My mate asked me to look after his three kids.
I don't mind.

Wordplay Joke

I find attacking strikers in football very offensive.

Wordplay Joke

I said to my mate, "Ooh have you tried that new lemon flavoured lager?"
He said, "No, is it bitter?"
I said, "No, I just said, it's lager."

Wordplay Joke

The other day, my girlfriend said to me "I've never heard anyone call me fat."
I replied "You mastodon."

Wordplay Joke

I don't know why the chef keeps fire blankets in the kitchen, fires are hot enough as they are.

Wordplay Joke

I've been looking everywhere for my world map.
Atlas, I found it.

Wordplay Joke

It looks like all those News of the World readers are going to have to get with The Times.

Wordplay Joke

When I found out that all the fish at my holiday home in Florida were being eaten by a heron, I got the phone number of a local hunter and organised for him to kill it.
Just before I hung up the phone I said to him, "I'm a bit worried that I can't track your progress from here in England. How will I know that you've actually killed it?"
"That's easy", he replied, "I'll send you the bill".

Wordplay Joke

My girlfriend said to me "I really love BJs, but I hate deep throat."
I said "You must be choking."

Wordplay Joke

I went on a date with a girl yesterday.
"What would you like to do?" I said.
"Would you like to eat out?" she replied.
"Depends...have you shaved?"

Wordplay Joke

I'm not making enough money as a waiter and I need a way to make more.
Anyone got any tips?

Wordplay Joke

I just read a description of a narcissist. I swear they were talking about me.

Wordplay Joke

I raised my daughter Iris a Hindu, yet my son Terry has had a Christian upbringing.
I was always told to dot my i's and cross my t's.

Wordplay Joke

I've just opened a pub at the highest point in Northern Ireland.
It's called Top Of The Mourne Inn.

Wordplay Joke

I went up to a couple of women in a bar and said, "Do you mind if I join you?"
One of them said, "Sure, go on then"
They got a bit freaked out when I pulled out my sewing kit though.

Wordplay Joke

I was trying to think of brain-related fetishes, but nothing comes to mind.

Wordplay Joke

My wife missed her weight watchers meeting.
She had to much on her plate.

Wordplay Joke

My teacher told me today that being clever doesn't suit me.
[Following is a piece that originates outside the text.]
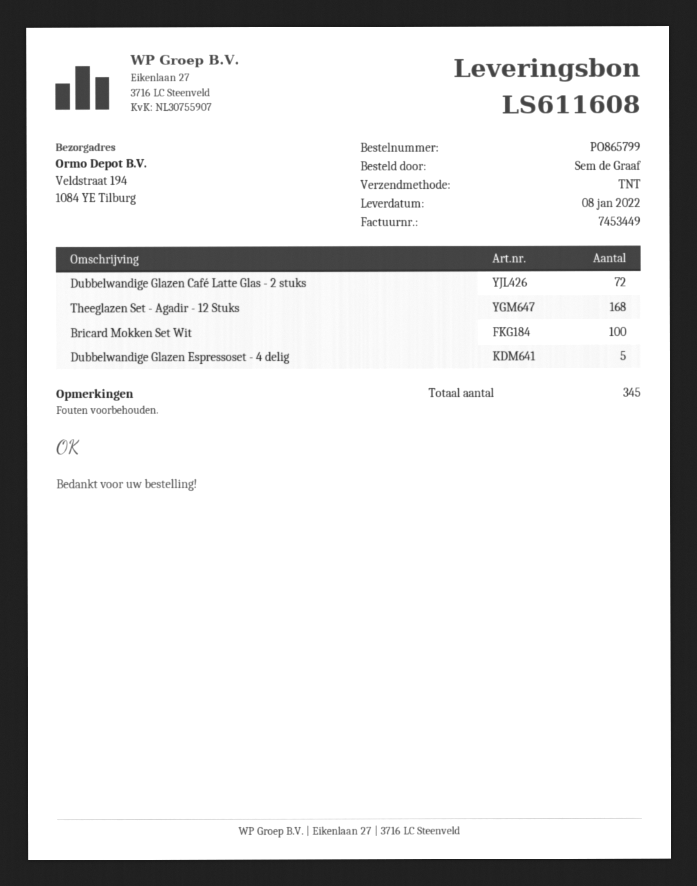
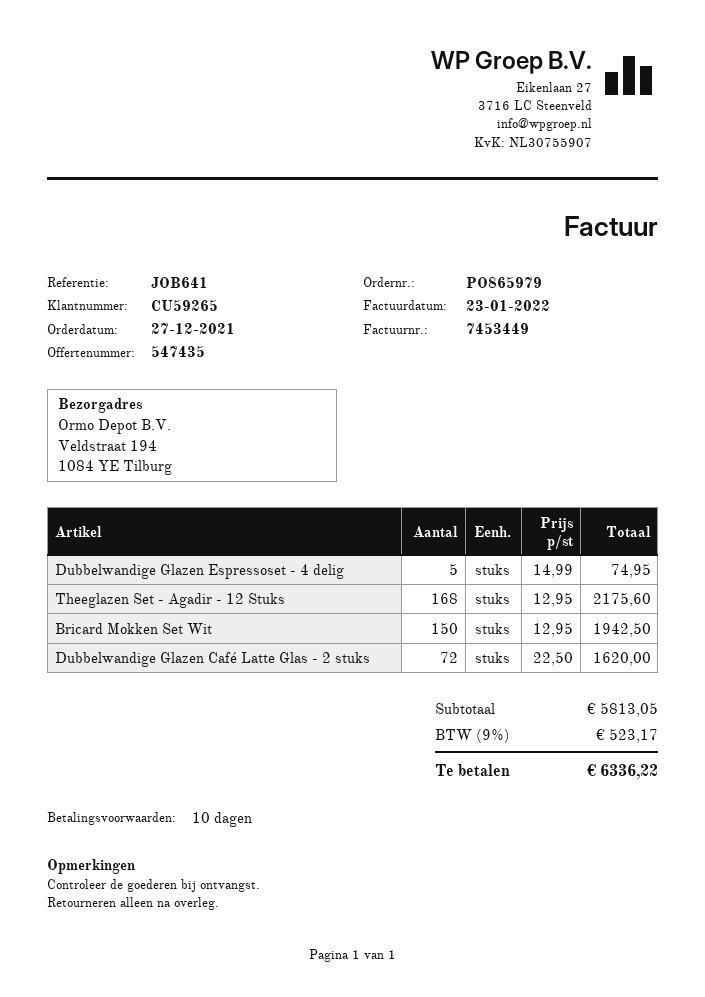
order number: PO865799 -> PO865979
Bricard Mokken Set Wit: 100 -> 150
She's just jealous because I got one over on her earlier when I was asked what I thought wiped out the dinosaurs. I said, 'your board rubber Miss.'

Wordplay Joke

Me and the girlfriend were in bed the other night discussing our favourite rice dishes.
I love pilau talk.

Wordplay Joke

I walked past a homeless man today and he asked me if I had any money on me.
As it happens I had a tenner stuck to my forehead.